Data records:
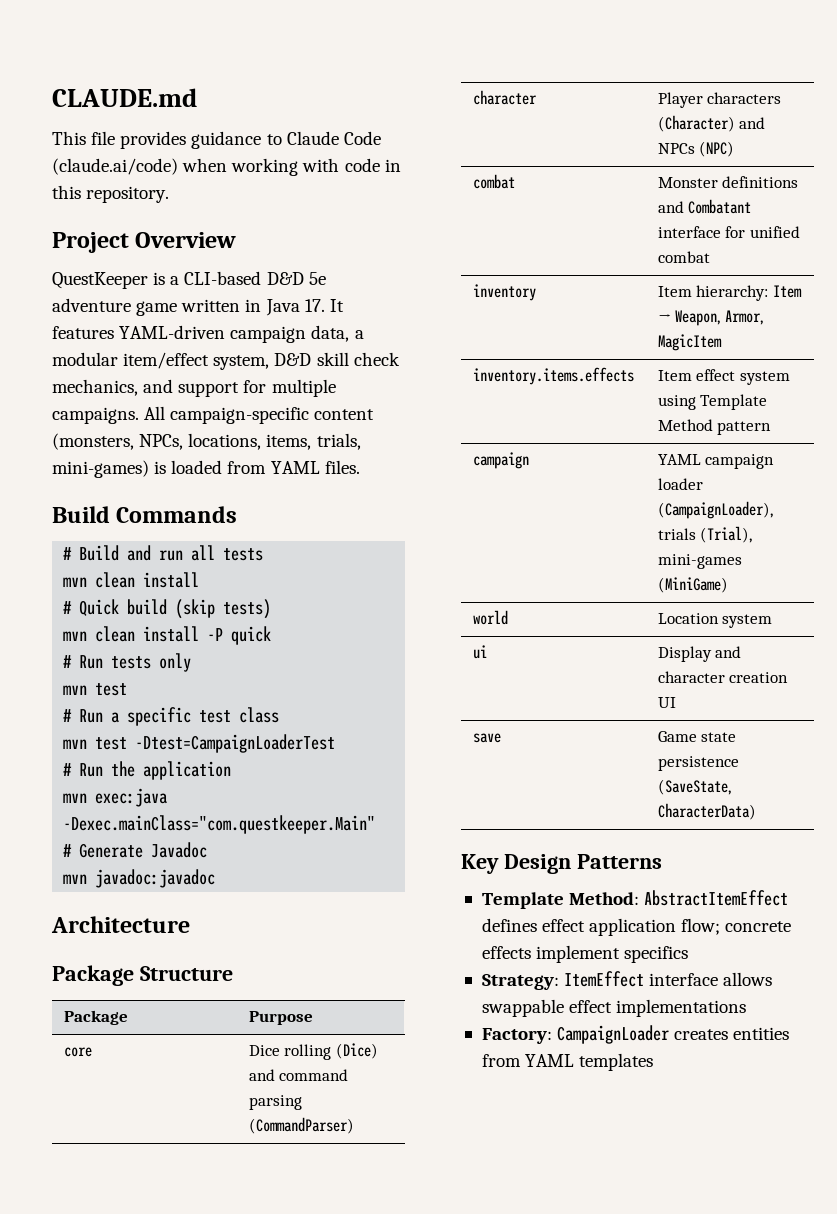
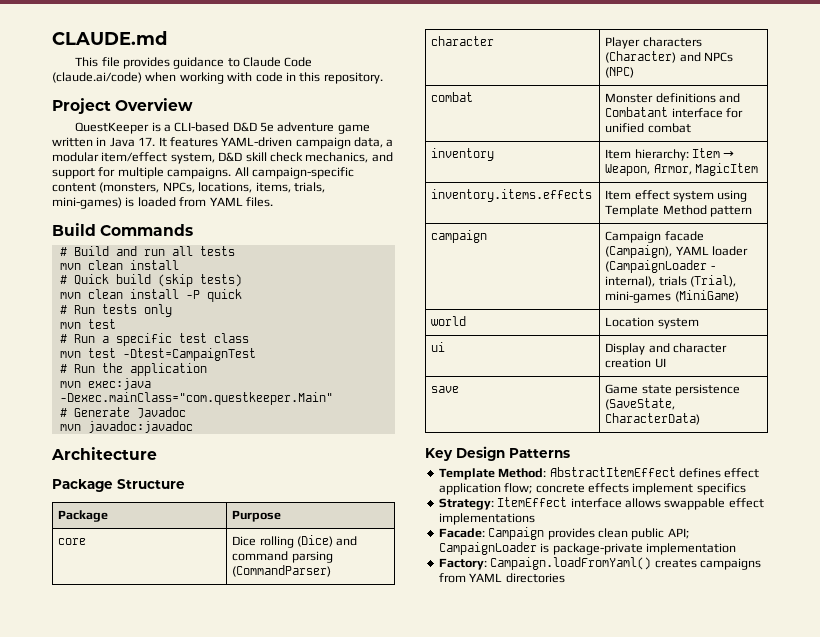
- mvn test -Dtest=CampaignLoaderTest
+ mvn test -Dtest=CampaignTest
- campaign | YAML campaign loader (CampaignLoader), trials (Trial), mini-games (MiniGame)
+ campaign | Campaign facade (Campaign), YAML loader (CampaignLoader - internal), trials (Trial), mini-games (MiniGame)
- Factory: CampaignLoader creates entities from YAML templates
+ Facade: Campaign provides clean public API; CampaignLoader is package-private implementation
+ Factory: Campaign.loadFromYaml() creates campaigns from YAML directories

▸ **Task objective**: Begin at the first line of the entries above and return each line exactly, stopping after the line that contains "- Factory: CampaignLoader". Pictures do not belong in the copy.

▸ **Solution**:
- mvn test -Dtest=CampaignLoaderTest
+ mvn test -Dtest=CampaignTest
- campaign | YAML campaign loader (CampaignLoader), trials (Trial), mini-games (MiniGame)
+ campaign | Campaign facade (Campaign), YAML loader (CampaignLoader - internal), trials (Trial), mini-games (MiniGame)
- Factory: CampaignLoader creates entities from YAML templates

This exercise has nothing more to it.